Philip Peterson is a versatile software engineer with 14 years of experience spanning game development, startups, and enterprise SaaS analytics, currently based in San Francisco. He has held roles from co-founding a major fan-driven remake of Riven to shaping reservation systems as a software architect at Hilton, demonstrating both product intuition and system-level design. Philip ships front-end and full-stack solutions—contributing to projects like Yew (Rust/Wasm) and improving test infrastructure for Plotly's Dash—reflecting strong cross-language fluency and commitment to quality. His work blends pragmatic engineering with user advocacy ("Fighting for the user!!"), favoring reliable, testable systems and clear developer experience. Notably, he led community-driven game development that culminated in a commercial release, an uncommon bridge between hobbyist OSS and commercial IP. He holds a CS degree from the University of Florida and a track record of moving projects from prototypes to production at scale.

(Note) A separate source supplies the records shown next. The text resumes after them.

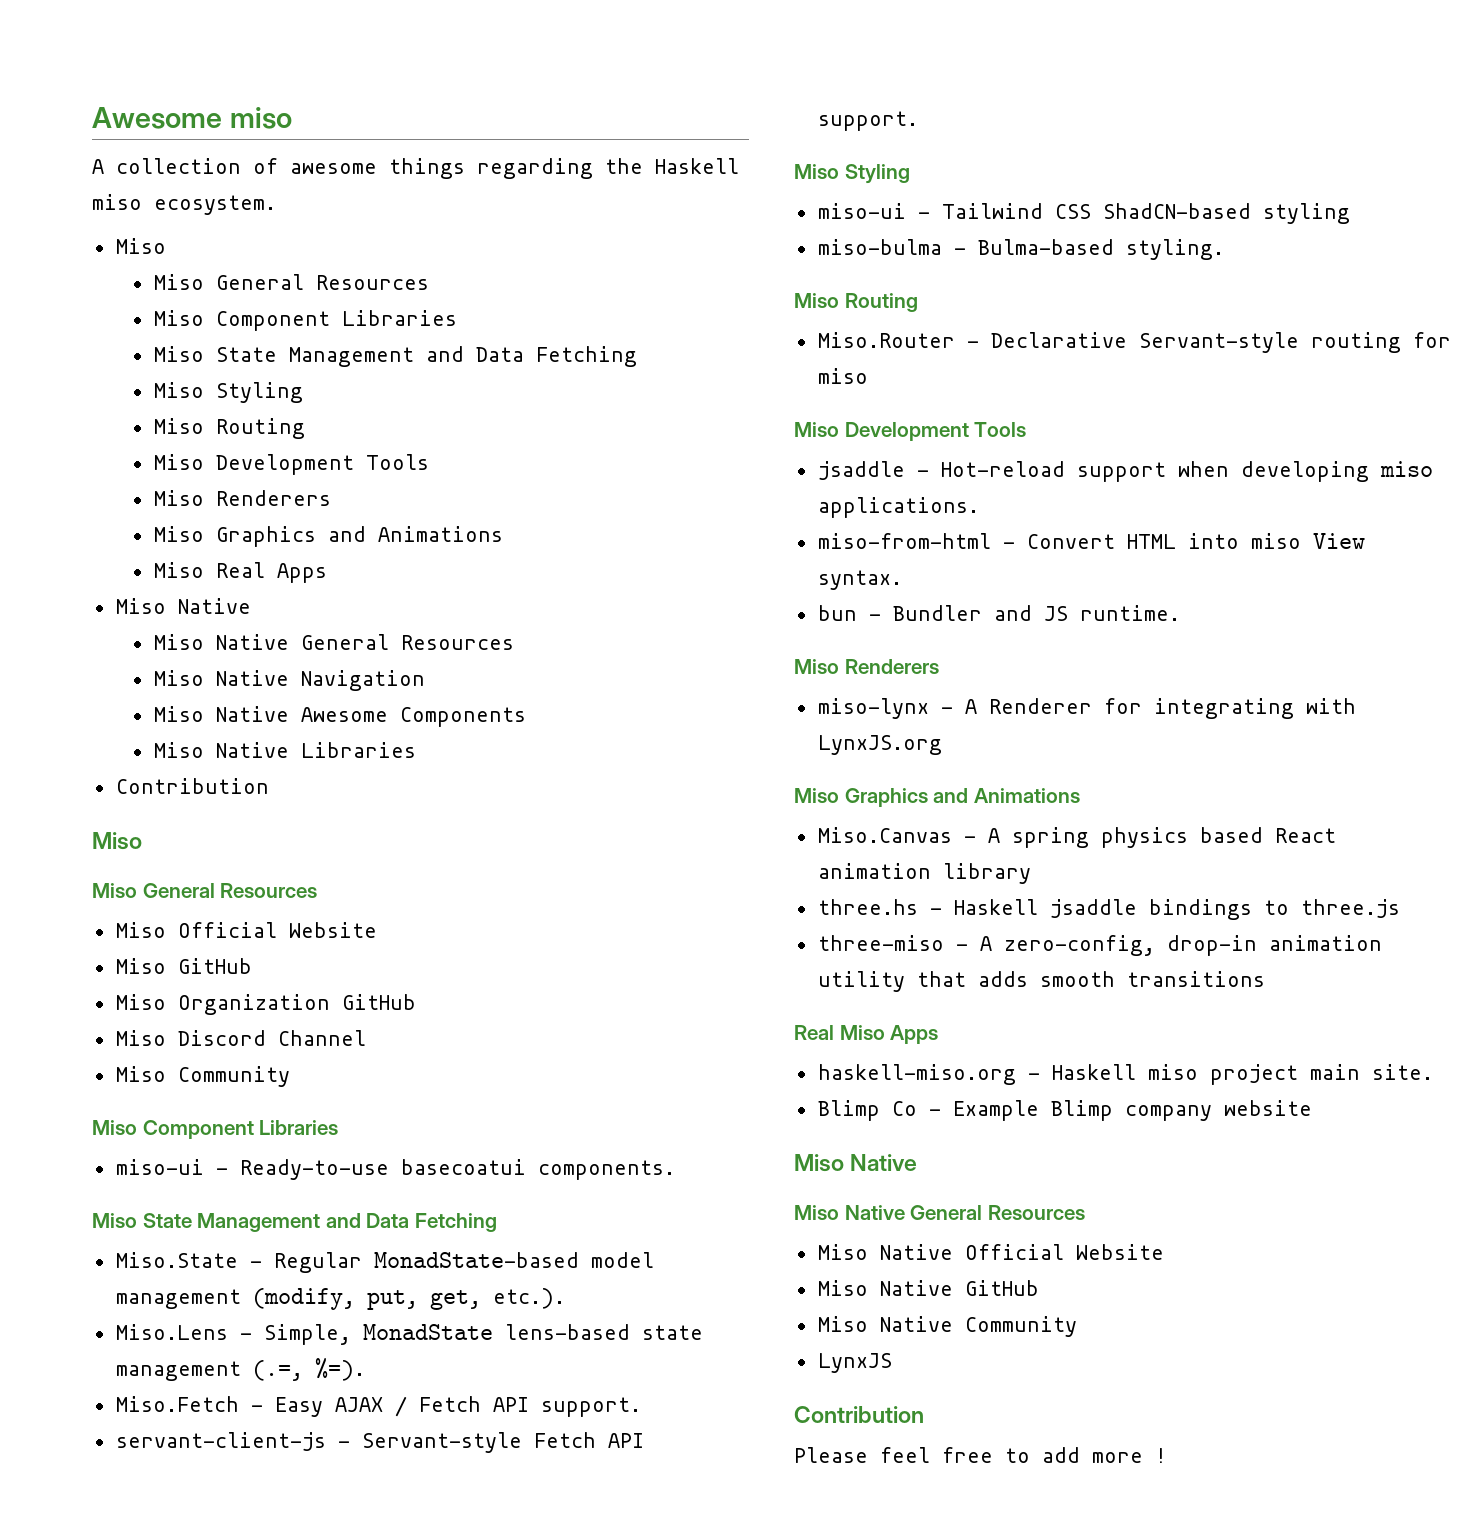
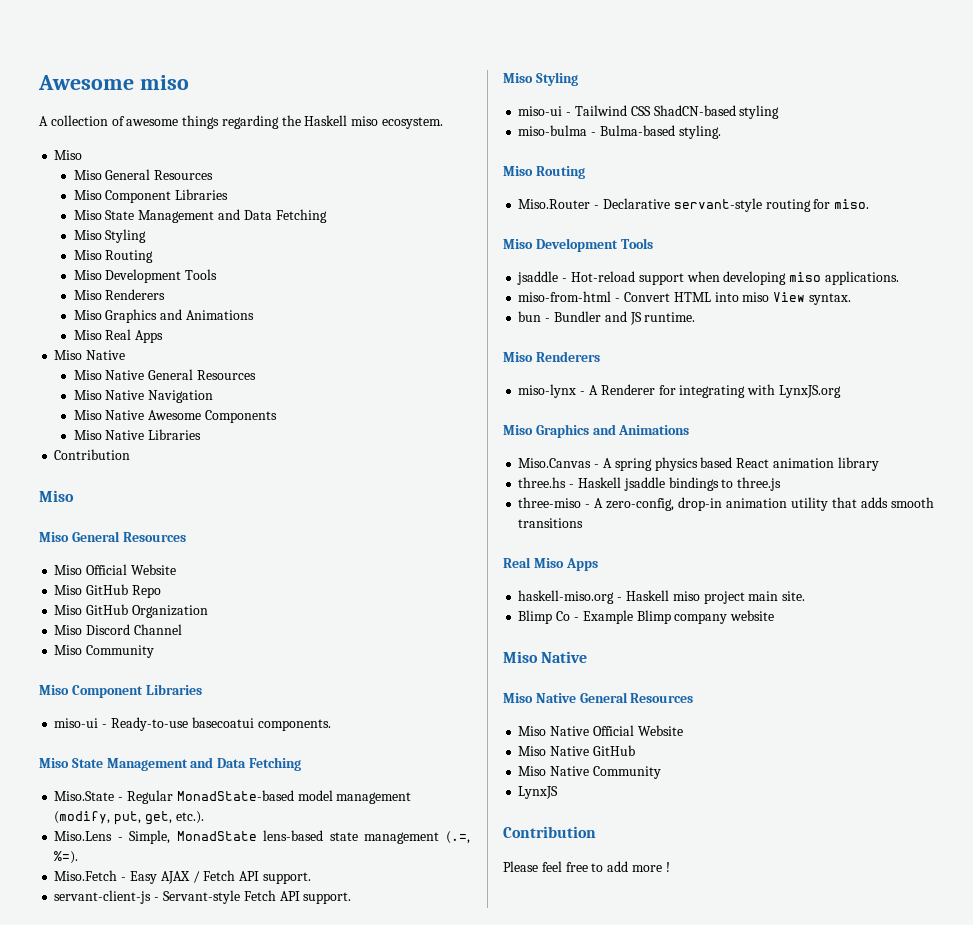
- Miso GitHub
- Miso Organization GitHub
+ Miso GitHub Repo
+ Miso GitHub Organization
- Miso.Router - Declarative Servant-style routing for miso
+ Miso.Router - Declarative servant-style routing for miso.

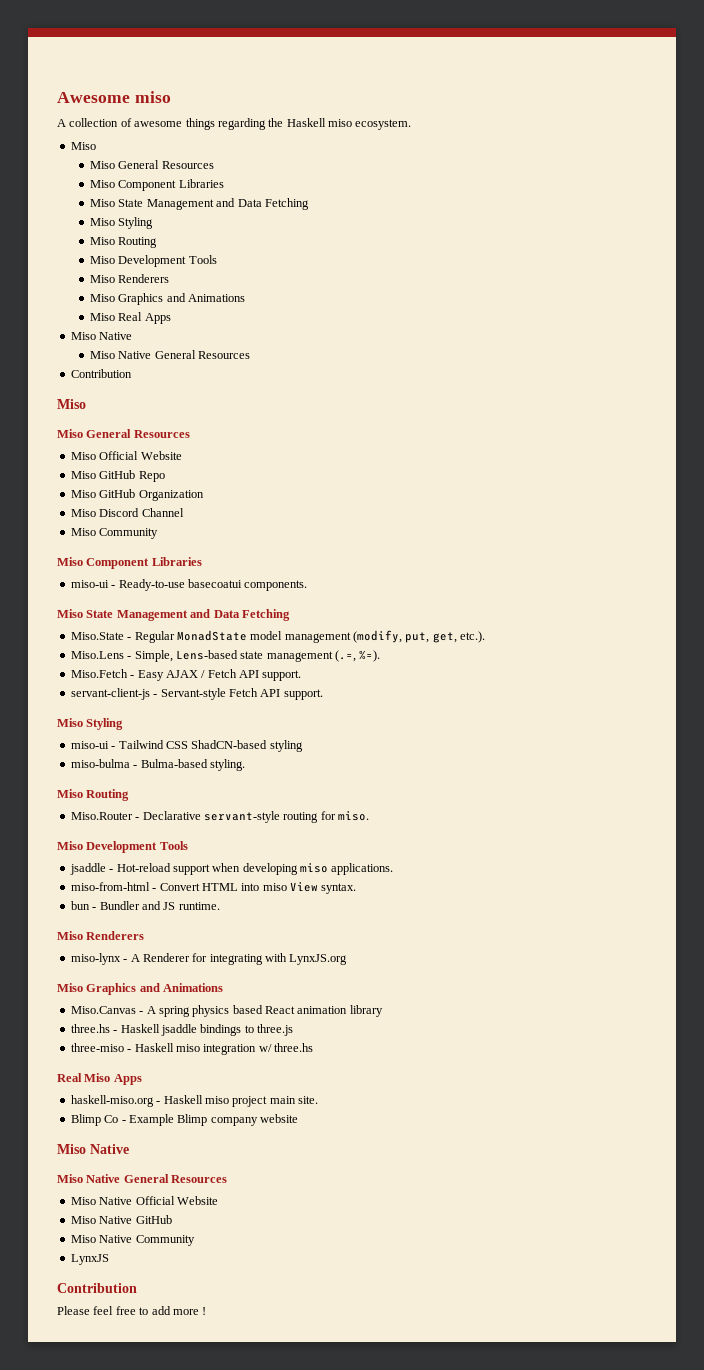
- Miso Native Navigation
- Miso Native Awesome Components
- Miso Native Libraries
- Miso.State - Regular MonadState-based model management (modify, put, get, etc.).
+ Miso.State - Regular MonadState model management (modify, put, get, etc.).
- Miso.Lens - Simple, MonadState lens-based state management (.=, %=).
+ Miso.Lens - Simple, Lens-based state management (.=, %=).
- three-miso - A zero-config, drop-in animation utility that adds smooth transitions
+ three-miso - Haskell miso integration w/ three.hs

14 years of coding experience
15 years of employment as a software developer
Bachelor of Science (B.S.) Computer Science, Bachelor of Science (B.S.) Computer Science at University of Florida
Rust / Wasm framework for creating reliable and efficient web applications
Role in this project:
Full-stack Developer
Contributions:5 reviews, 9 commits, 20 PRs in 1 year 11 months
Contributions summary:Philip made several contributions, primarily focused on updating the `yew` framework's examples and core code. These changes involved refactoring code, renaming methods, and removing unused components. The user also added a new example for password strength and updated the build and server infrastructure. These actions suggest a focus on improving the project's functionality and usability.
OBSOLETE: now part of https://github.com/plotly/dash
Role in this project:
QA Engineer / Test Automation Engineer
Contributions:7 commits, 1 PR, 3 comments in 1 day
Contributions summary:Philip primarily focused on enhancing the testing infrastructure of the `dash-core-components` repository. Their contributions included adding new tests, refining existing ones, and addressing test-related issues. The changes involved creating and modifying test files to ensure the component's functionality and behavior were thoroughly tested. This involved writing and updating test cases to cover various scenarios and edge cases.